Exchange Archiving Strategies

  • 7019285
  • 20-May-2015
  • 05-Sep-2017

Environment

Retain 3.x
Exchange Module

Situation

What is the best way to archive Exchange?

Resolution

As the system administrator it is your job to comply with your organization’s data retention policy. It is best to talk to your organization’s legal counsel to determine what you are required to keep and for how long. Part of that is retaining an archive of the messages in your Exchange system. This is where Retain helps make your job easier, by copying messaging in Exchange and keeping them on a separate server where they don’t put extra stress on the Exchange server.

You have to find a way to balance the required message retention policy of your organization with the limits of your Exchange system. You could certainly enable a Litigation Hold on everyone and keep everything forever. But it would not take all that long before your heaviest users would run into performance and quota issues. And we know any message system runs best when it is storing the least messages. Moving the older messages to the Retain archive leaves the Exchange server free to process messages rather than store and search for them.

Out of the box, an Exchange system and Retain are setup to take snapshots of the state of user mailboxes at a given point in time. There may be items that were deleted and purged between archive jobs and those would not be in Retain. That might not be good enough for your retention policy. There are holes that messages can leak through and be lost instead of being retained properly.

That are options in Exchange and Retain you can enable that will allow you to plug those holes.

Exchange Message Lifecycle
Archiving Exchange requires some understanding of how Exchange is designed. Exchange does not have message level flags that can tell you if a message has been archived or not. So you have to set things up to give Retain a chance to archive messages before they are deleted from Exchange completely.

The lifecycle of a message in Exchange goes like this: A message enters the user’s mailbox, it gets read, maybe moved to a folder for a while, then trashed and deleted. Then it is just moved into the user’s Recoverable Items folder, where the message will sit for 14 days (by default, it can be extended to a maximum of 30 days) and is then purged by the system.

The user can restore items from the Recoverable Items folder all on their own, during this time period. But something else they can do is purge items from Recoverable Items permanently and immediately.

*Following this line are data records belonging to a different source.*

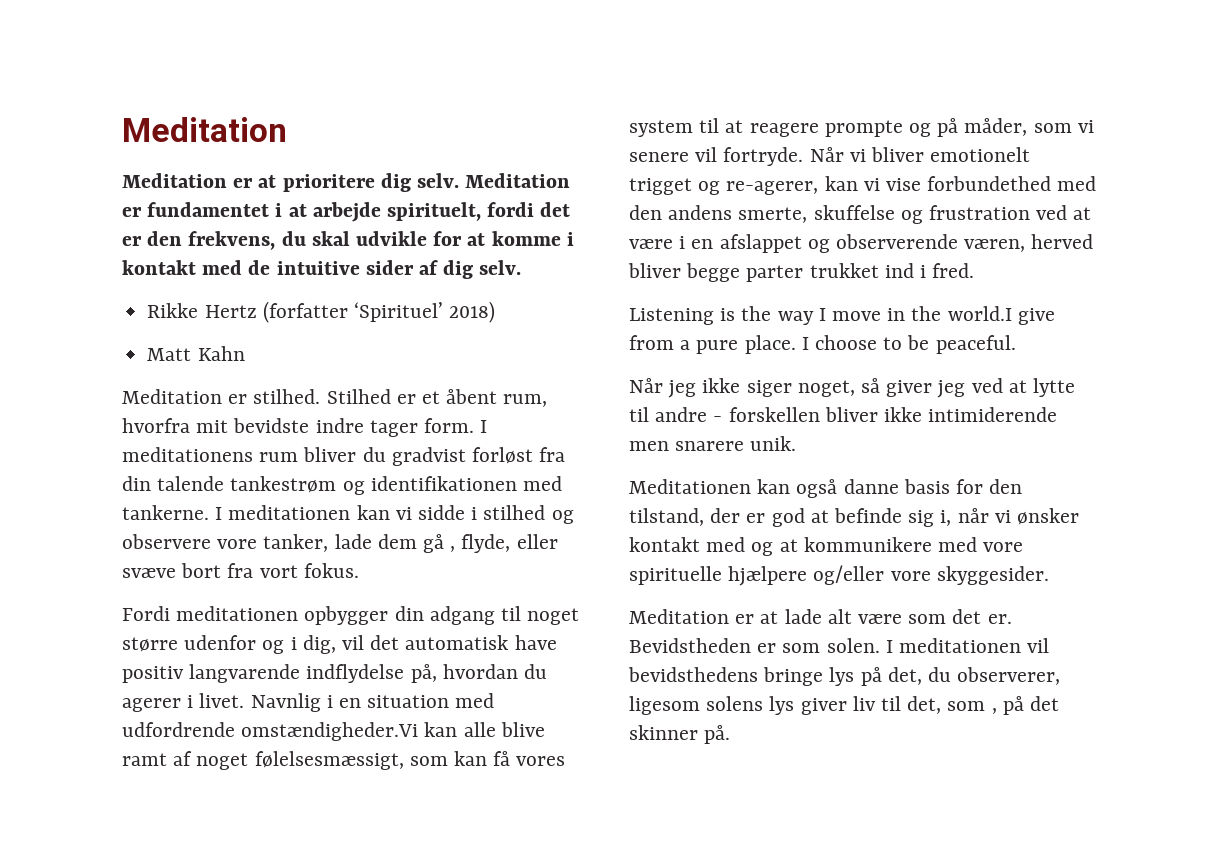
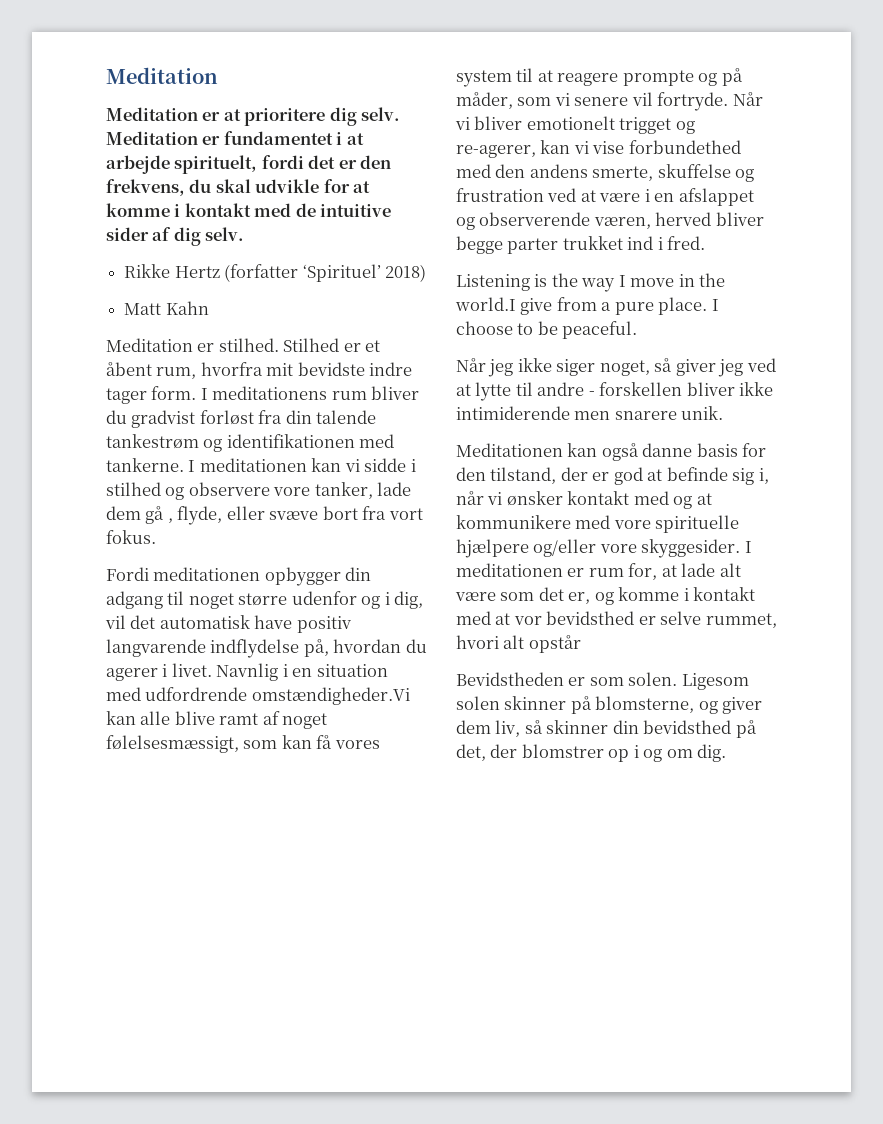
- Meditationen kan også danne basis for den tilstand, der er god at befinde sig i, når vi ønsker kontakt med og at kommunikere med vore spirituelle hjælpere og/eller vore skyggesider.
- Meditation er at lade alt være som det er. Bevidstheden er som solen. I meditationen vil bevidsthedens bringe lys på det, du observerer, ligesom solens lys giver liv til det, som , på det skinner på.
+ Meditationen kan også danne basis for den tilstand, der er god at befinde sig i, når vi ønsker kontakt med og at kommunikere med vore spirituelle hjælpere og/eller vore skyggesider. I meditationen er rum for, at lade alt være som det er, og komme i kontakt med at vor bevidsthed er selve rummet, hvori alt opstår
+ Bevidstheden er som solen. Ligesom solen skinner på blomsterne, og giver dem liv, så skinner din bevidsthed på det, der blomstrer op i og om dig.

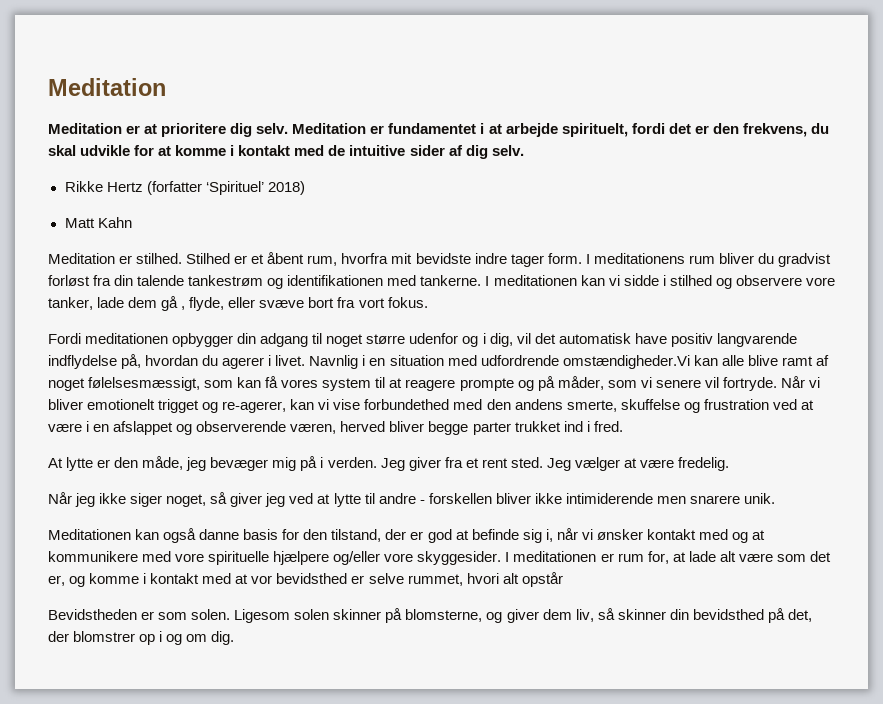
- Listening is the way I move in the world.I give from a pure place. I choose to be peaceful.
+ At lytte er den måde, jeg bevæger mig på i verden. Jeg giver fra et rent sted. Jeg vælger at være fredelig.

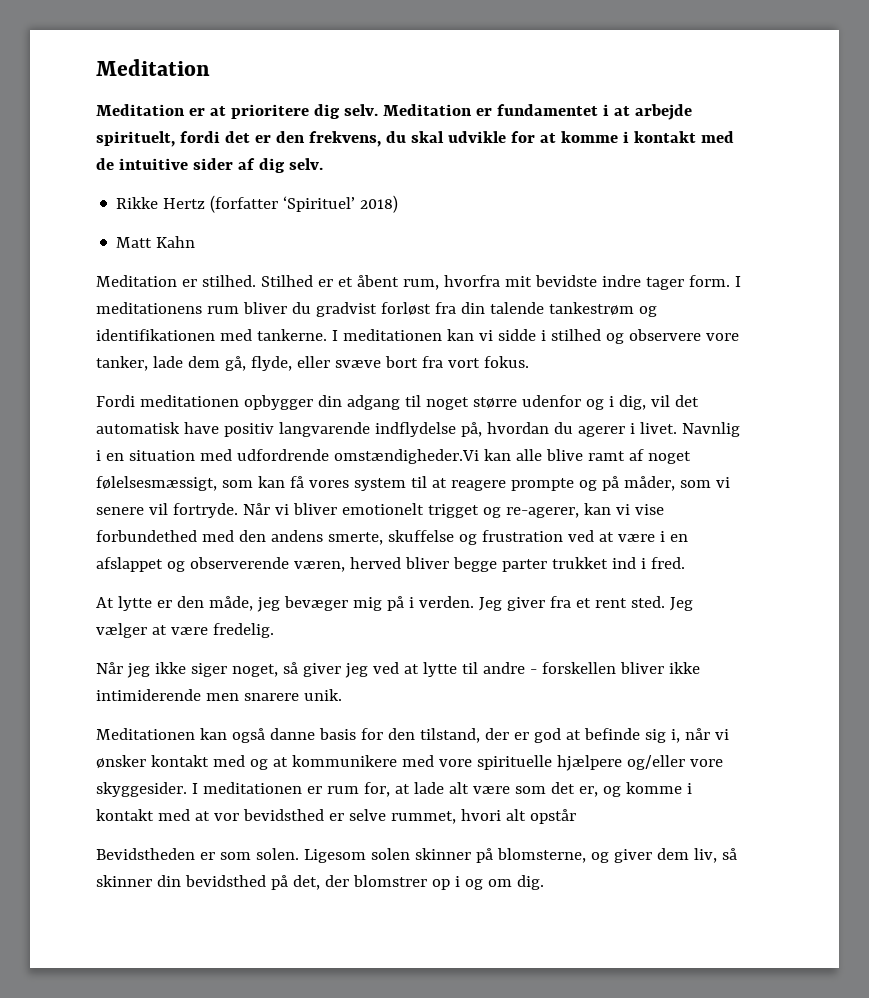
- I meditationen kan vi sidde i stilhed og observere vore tanker, lade dem gå , flyde, eller svæve bort fra vort fokus.
+ I meditationen kan vi sidde i stilhed og observere vore tanker, lade dem gå, flyde, eller svæve bort fra vort fokus.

The one thing you don’t want to have happen is a user to receive an important message, delete it and then purge it from their Recoverable Items folder before there is a chance to archive that important message.

There are a couple of options to prevent a user from permanently deleting a message before it can be archived properly.

Exchange Journaling
It used to be that Microsoft recommended using the Journaling Mailbox feature to make sure you had a copy of all messages passing through your system. But since that feature is disabled in Office365 and is against the O365 Terms of Service to use an O365 mailbox in that manner, it appears Microsoft is moving away from Journaling mailboxes.

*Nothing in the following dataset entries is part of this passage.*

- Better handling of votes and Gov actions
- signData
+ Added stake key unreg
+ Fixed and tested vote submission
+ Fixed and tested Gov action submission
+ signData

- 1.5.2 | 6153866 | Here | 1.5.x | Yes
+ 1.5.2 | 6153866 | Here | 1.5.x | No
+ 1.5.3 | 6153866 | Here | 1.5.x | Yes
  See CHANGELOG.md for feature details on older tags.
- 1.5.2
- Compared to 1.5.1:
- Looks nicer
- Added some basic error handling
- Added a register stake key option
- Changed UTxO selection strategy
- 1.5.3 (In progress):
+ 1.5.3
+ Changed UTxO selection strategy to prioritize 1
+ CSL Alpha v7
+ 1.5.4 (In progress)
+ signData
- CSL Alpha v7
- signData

And it is understandable. An average email user will receive about 120 messages a day, additionally there are the messages they send. Since a Journaling Mailbox is just a mailbox but it is gathering copies of all the messages, it will fill up quickly in all but the smallest systems. And we know by experience that opening a 50+GB mailbox is something that Exchange struggles with. And if Exchange is struggling then everyone is struggling.

We don’t recommend Journaling Mailboxes because it means extra work for you the system administrator. You have to monitor the journaling mailbox daily to make sure it is not too large.

Retain does work with Journaling mailboxes and will even delete items after archiving the mailbox. But you must keep an eye on the Journaling mailbox, if some kind of connection glitch occurs or a large influx of messages, it might happen that Exchange will be unable to serve up a very large mailbox and Retain won’t be able to archive those messages or the quota will prevent it from accepting more message and messages will be lost. You can create a new Journaling Mailbox, that has to be done manually and you have to know that the old one is full. Then you’ll have to deal with the old mailbox that cannot be accessed.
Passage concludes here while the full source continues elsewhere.